Given a perfect his­tor­i­cal record of when the event has or has not oc­curred, we could up­date our prior for P based on this ev­i­dence to ob­tain a pos­te­rior for P which will be sharply peaked at (# of times event has oc­curred) /​ (# of times event could have oc­curred). I will re­fer to this as the “naive es­ti­mate”.

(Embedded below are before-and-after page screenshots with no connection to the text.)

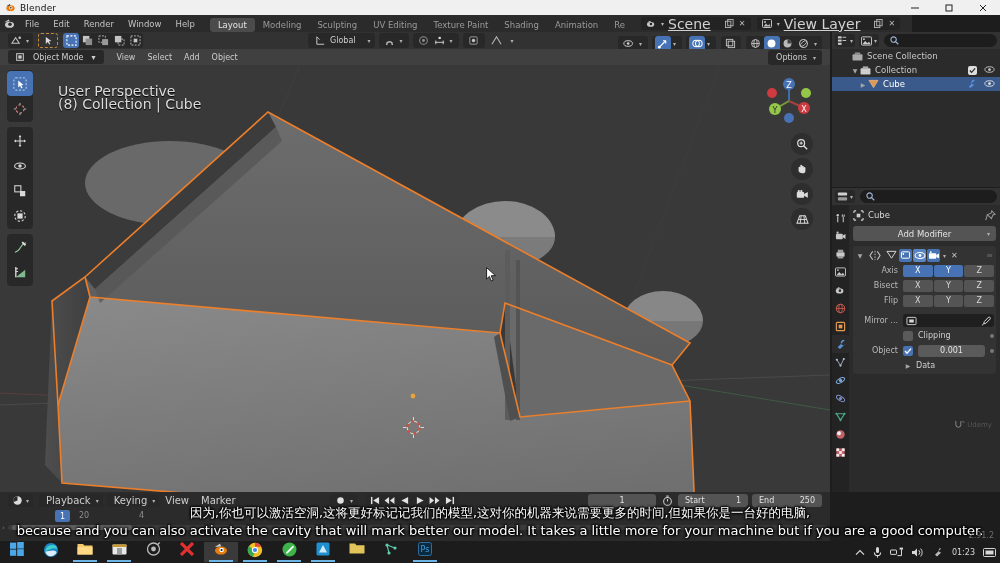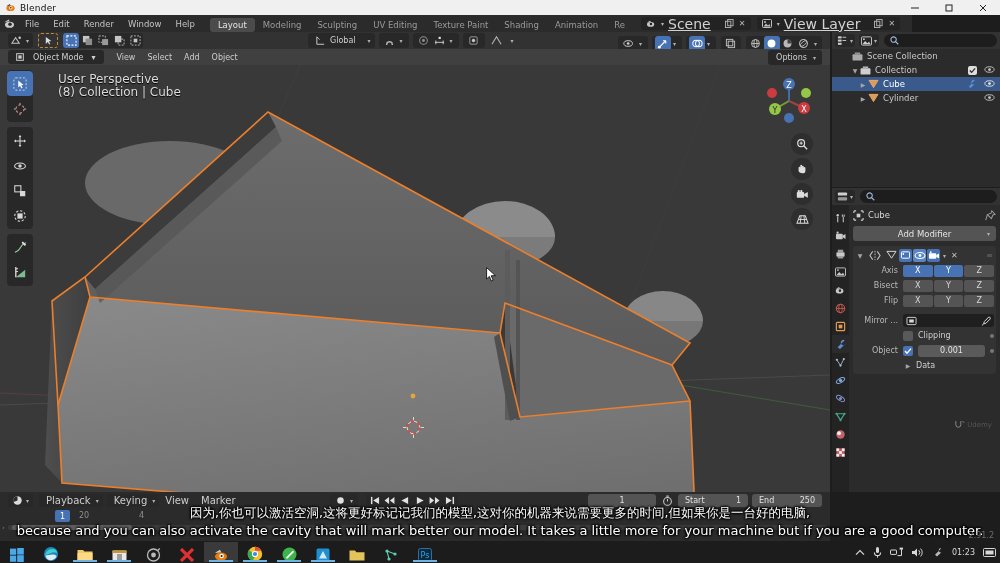--- a/index.html
+++ b/index.html
@@ -40,21 +40,21 @@
   .hbtn { width:16px; height:15px; display:flex; align-items:center; justify-content:center; }
   .hbtn.on { background:#4772b3; border-radius:3px; }
   .modedrop { display:flex; align-items:center; height:14px; background:#282828;
     border-radius:3px; padding:0 4px; }
   .modedrop span { font-size:8px; color:#d0d0d0; margin:0 5px 0 3px; }
   .hmenu { font-size:8px; color:#cdcdcd; padding:0 6px; }
 
   
   .viewport { position:absolute; left:0; top:65px; width:830px; height:427px;
     background:#393939; overflow:hidden; }
-  .vp-text { position:absolute; left:58px; top:8px; font-size:12px; color:#dcdcdc;
+  .vp-text { position:absolute; left:58px; top:20px; font-size:14px; color:#dcdcdc;
     line-height:13px; text-shadow:0 1px 1px #000; }
 
   
   .tools { position:absolute; left:7px; top:5px; width:26px; }
   .tgrp { background:#282828; border-radius:4px; margin-bottom:5px; padding:1px 0;}
   .tool { width:26px; height:25px; display:flex; align-items:center; justify-content:center;
     border-radius:4px; }
   .tool.on { background:#4772b3; }
 
   
@@ -122,21 +122,21 @@
   .subs { position:absolute; left:0; top:505px; width:1000px; text-align:center; }
   .sub-zh { font-size:12.5px; color:#fff; font-family:"DejaVu Sans", sans-serif;
     text-shadow:1px 1px 2px #000, -1px -1px 2px #000, 1px -1px 2px #000, -1px 1px 2px #000; }
   .sub-en { font-size:13px; color:#fff; margin-top:1px;
     text-shadow:1px 1px 2px #000, -1px -1px 2px #000, 1px -1px 2px #000, -1px 1px 2px #000; }
   .blver { position:absolute; right:6px; top:531px; font-size:8px; color:#6e6e6e; }
 
   
   .taskbar { position:absolute; left:0; top:541px; width:1000px; height:22px;
     background:#1c1c1c; display:flex; align-items:center; }
-  .tbicon { width:34px; height:20px; display:flex; align-items:flex-end; justify-content:center;
+  .tbicon { width:34px; height:20px; display:flex; align-items:flex-start; justify-content:center;
     position:relative; }
   .tbicon.act::after { content:''; position:absolute; bottom:0; left:5px; right:5px;
     height:2px; background:#6cb4e4; }
   .tray { position:absolute; right:4px; top:0; height:22px; display:flex; align-items:center;
     gap:8px; font-size:8px; color:#d8d8d8; }
   svg { display:block; }
 </style>
 </head>
 <body>
 
@@ -815,35 +815,20 @@
             </svg>
         </span>
         <span class="ol-eye">
           <svg width="11" height="9" viewBox="0 0 12 9">
               <ellipse cx="6" cy="4.5" rx="5" ry="3" fill="none" stroke="#e6e6e6" stroke-width="1"></ellipse>
               <circle cx="6" cy="4.5" r="1.5" fill="#e6e6e6"></circle>
             </svg>
         </span>
       </div>
 
-      <div class="ol-row" style="padding-left:26px;">
-        <span class="arrow">▶</span>
-        <span style="margin-right:4px;">
-          <svg width="11" height="10" viewBox="0 0 12 11">
-              <path d="M1 1.5 L11 1.5 L6 9.5 Z" fill="#e09a55" stroke="#f0b878" stroke-width="0.8"></path>
-            </svg>
-        </span>
-        <span>Cylinder</span>
-        <span class="ol-eye">
-          <svg width="11" height="9" viewBox="0 0 12 9">
-              <ellipse cx="6" cy="4.5" rx="5" ry="3" fill="none" stroke="#c9c9c9" stroke-width="1"></ellipse>
-              <circle cx="6" cy="4.5" r="1.5" fill="#c9c9c9"></circle>
-            </svg>
-        </span>
-      </div>
     </div>
   </div>
 
   <div class="props">
     <div class="props-head">
       <div class="tlfield" style="padding:0 2px;">
         <svg width="11" height="11" viewBox="0 0 12 12">
             <rect x="1" y="1.5" width="10" height="3.5" rx="1" fill="#cfcfcf"></rect>
             <rect x="1" y="6.8" width="10" height="3.5" rx="1" fill="#9a9a9a"></rect>
           </svg>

In this pa­per, the naive es­ti­mate is ar­gued to be wrong be­cause of an effect called “an­thropic shadow”. In par­tic­u­lar, it is sup­posed to be an un­der­es­ti­mate. My un­der­stand­ing of the ar­gu­ment is the fol­low­ing: if you pick a fixed value of P and simu­late his­tory a large num­ber of times, then in the cases where an ob­server like us evolves, the ob­server’s calcu­la­tion of (# of times event has oc­curred) /​ (# of times event could have oc­curred) will on av­er­age be sig­nifi­cantly be­low the true value of P. This is be­cause ob­servers are more likely to evolve af­ter pe­ri­ods of un­usu­ally low catas­trophic ac­tivity. In mak­ing this ar­gu­ment, they take a fre­quen­tist ap­proach for the es­ti­ma­tion of P (P is taken to be a fixed un­known pa­ram­e­ter rather than a ran­dom vari­able with some prior dis­tri­bu­tion), but my un­der­stand­ing is that a fully bayesian ap­proach would also be sup­posed to differ from the naive es­ti­mate of the pre­vi­ous para­graph.

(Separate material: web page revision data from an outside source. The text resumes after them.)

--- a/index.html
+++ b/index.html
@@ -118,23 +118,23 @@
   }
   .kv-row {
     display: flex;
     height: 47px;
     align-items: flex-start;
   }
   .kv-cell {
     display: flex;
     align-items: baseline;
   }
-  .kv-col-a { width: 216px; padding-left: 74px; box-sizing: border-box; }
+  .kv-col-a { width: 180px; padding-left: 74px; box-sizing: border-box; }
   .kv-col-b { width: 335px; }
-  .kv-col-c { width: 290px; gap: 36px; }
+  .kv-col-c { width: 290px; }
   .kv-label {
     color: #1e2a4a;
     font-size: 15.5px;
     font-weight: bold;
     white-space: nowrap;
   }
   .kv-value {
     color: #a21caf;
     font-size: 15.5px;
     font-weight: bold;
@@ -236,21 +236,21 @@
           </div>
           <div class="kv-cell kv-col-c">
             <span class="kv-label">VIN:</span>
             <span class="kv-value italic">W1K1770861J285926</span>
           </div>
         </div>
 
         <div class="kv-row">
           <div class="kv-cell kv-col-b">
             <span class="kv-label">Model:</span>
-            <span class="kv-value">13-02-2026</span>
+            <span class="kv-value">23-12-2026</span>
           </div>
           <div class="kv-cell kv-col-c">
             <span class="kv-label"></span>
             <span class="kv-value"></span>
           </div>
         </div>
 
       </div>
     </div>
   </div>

But con­sider an analo­gous non-an­thropic sce­nario. Sup­pose we flip a bi­ased coin a hun­dred times, which lands heads with prob­a­bil­ity P (un­known). When­ever this coin lands heads, we im­me­di­ately flip a sec­ond bi­ased coin which lands heads with prob­a­bil­ity Q (known). If we ever get two heads, one from each coin, we paint a blue state marker red, and it re­mains red from then on. After the hun­dred tosses of Coin #1, we find that the state marker is blue, and Coin #1 has landed heads N times. How should we es­ti­mate P?

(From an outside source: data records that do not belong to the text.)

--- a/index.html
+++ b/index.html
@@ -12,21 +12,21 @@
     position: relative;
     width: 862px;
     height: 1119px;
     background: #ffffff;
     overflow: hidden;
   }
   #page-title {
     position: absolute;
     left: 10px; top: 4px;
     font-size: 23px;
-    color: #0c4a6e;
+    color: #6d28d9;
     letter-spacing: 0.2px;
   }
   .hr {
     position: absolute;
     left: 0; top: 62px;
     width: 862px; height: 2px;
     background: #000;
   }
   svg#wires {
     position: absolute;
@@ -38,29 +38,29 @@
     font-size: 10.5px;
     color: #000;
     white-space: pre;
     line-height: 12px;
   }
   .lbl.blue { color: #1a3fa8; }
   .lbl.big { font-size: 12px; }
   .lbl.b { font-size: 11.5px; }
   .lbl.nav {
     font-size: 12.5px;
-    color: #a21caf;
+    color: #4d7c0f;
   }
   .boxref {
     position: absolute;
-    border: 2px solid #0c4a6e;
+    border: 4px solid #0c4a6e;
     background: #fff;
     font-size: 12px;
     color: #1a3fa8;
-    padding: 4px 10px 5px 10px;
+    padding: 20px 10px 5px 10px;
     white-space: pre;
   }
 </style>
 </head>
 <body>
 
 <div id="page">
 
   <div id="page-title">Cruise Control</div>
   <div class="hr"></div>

In this sce­nario, it is true that if you run a large num­ber of simu­la­tions at fixed P, and look at the naive es­ti­mate (N/​100) from cases which end blue, they will on av­er­age be be­low the true value of P, for the same rea­sons as the pre­vi­ous sce­nario. Nev­er­the­less, in this sce­nario, I think the naive es­ti­mate is still cor­rect. If N is already given, then the colour of the state marker should give you no ad­di­tional ev­i­dence for the value of P, be­cause the colour only de­pends on P through N. What the simu­la­tion ar­gu­ment misses by work­ing within the blue state out­comes at fixed P is that you are more likely to finish in a blue state when P is smaller.

So the first part of my ques­tion is: What is the differ­ence be­tween the ex­is­tence/​non-ex­is­tence dis­tinc­tion, and the red/​blue dis­tinc­tion, which makes an­thropic shadow hap­pen in the former case but not the lat­ter?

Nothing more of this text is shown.